3. Your chest should then touch the floor. You don't necessarily need to do a true push-up, but you can let your knees go to the floor and then roll down to your chest without compromising back position.

4. Return to plank position by pushing up with your hands (again keeping the core pretty tight).

5. Pop up using the power from your hips to bring your legs in toward your hands. Try to land on the whole foot in the same position as you passed on the way down, then stand up from there.

6. Explosively jump upward, most people add a clap or throw their hands up into the air for the final hoorah.

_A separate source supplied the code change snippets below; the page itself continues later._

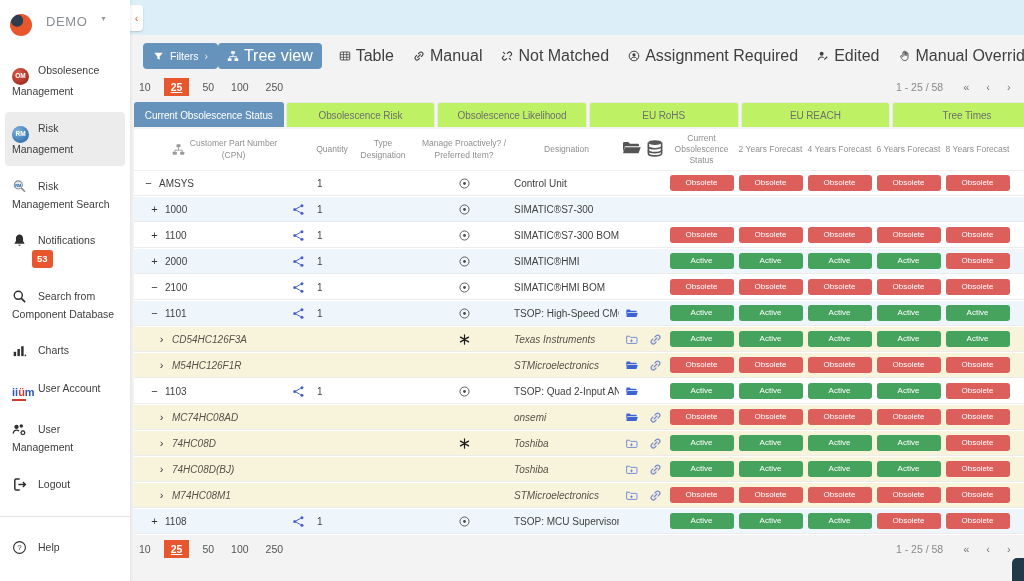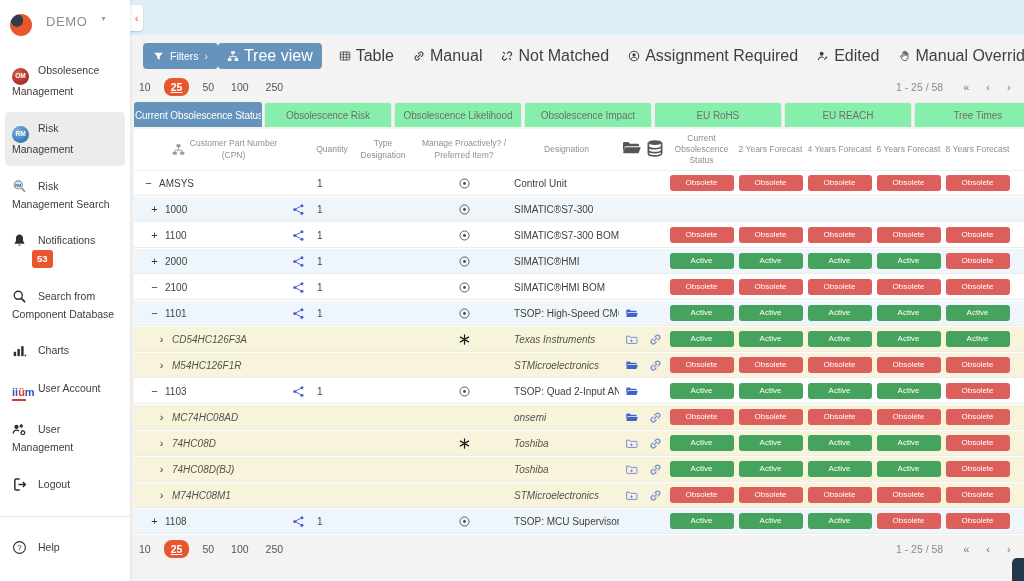"25" .size.sel { border-radius: 8px -> 0 }
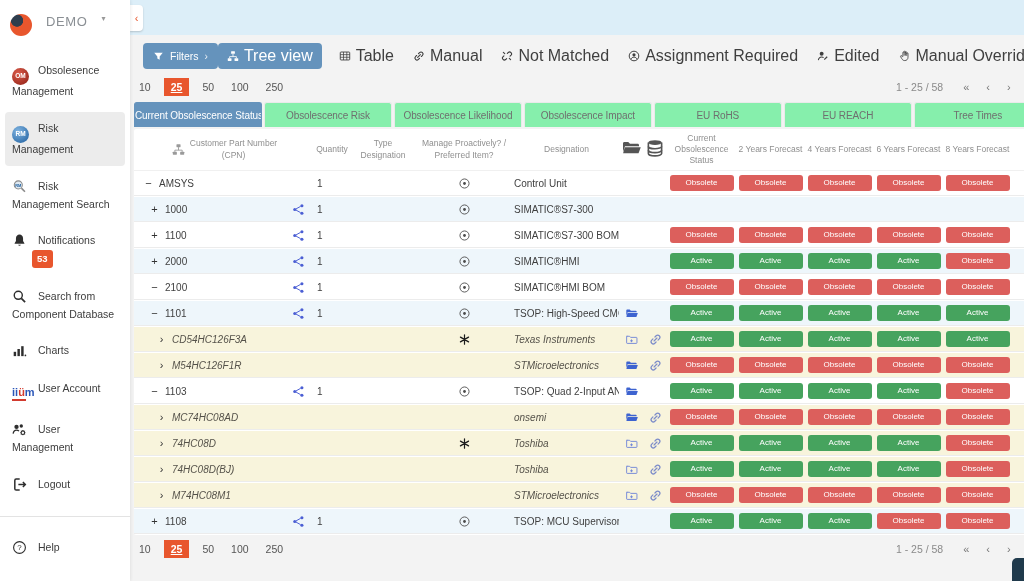"Obsolescence Risk" .tab { background: #86efac -> #bef264 }
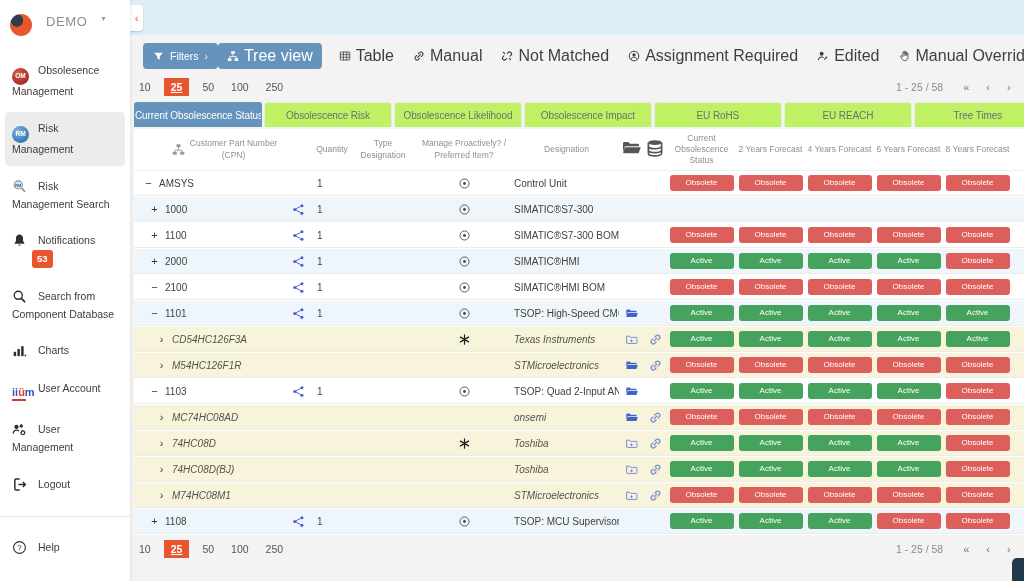"Obsolescence Impact" div.tab { html: <div>Obsolescence Impact</div> -> none }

To practice getting the hips fired up, it's a good to practice the burpee with your feet together and then play around with the foot position. Just keep in mind that if your feet go further out than your shoulders, it will be harder to use your hips when jumping back up.

 

More: Perfect the Pushup in 4 Moves (Yes, Even YOU.)

Burpee Benefits

"There are a lot of benefits that come from doing burpees, the most obvious of which is being able to get up quickly after a fall," jokes Thorisdotter. "It's a movement that develops strength,  endurance, explosiveness, and coordination because there's SO much going on."

And while the Reebok athlete says that you can reap the benefits of burpees no matter your form, she also reiterated that there are no set in stone rules on how to get from standing to the floor and back up again, there are ways to make the whole process a whole lot more efficient. "The perfect burpee is one where you are able to access and use the power from your hips while keeping your body in a good strong position without 'worming' your way through the movement," she says.

"By doing your burpees in a stronger position, you will not fatigue as fast and will be able to keep going therefor for much longer," says Thorisdotter, who notes there's also time and place to think about form. In a high rep burpee workout -- think more about good form. When you're working for speed, think less is more, move faster.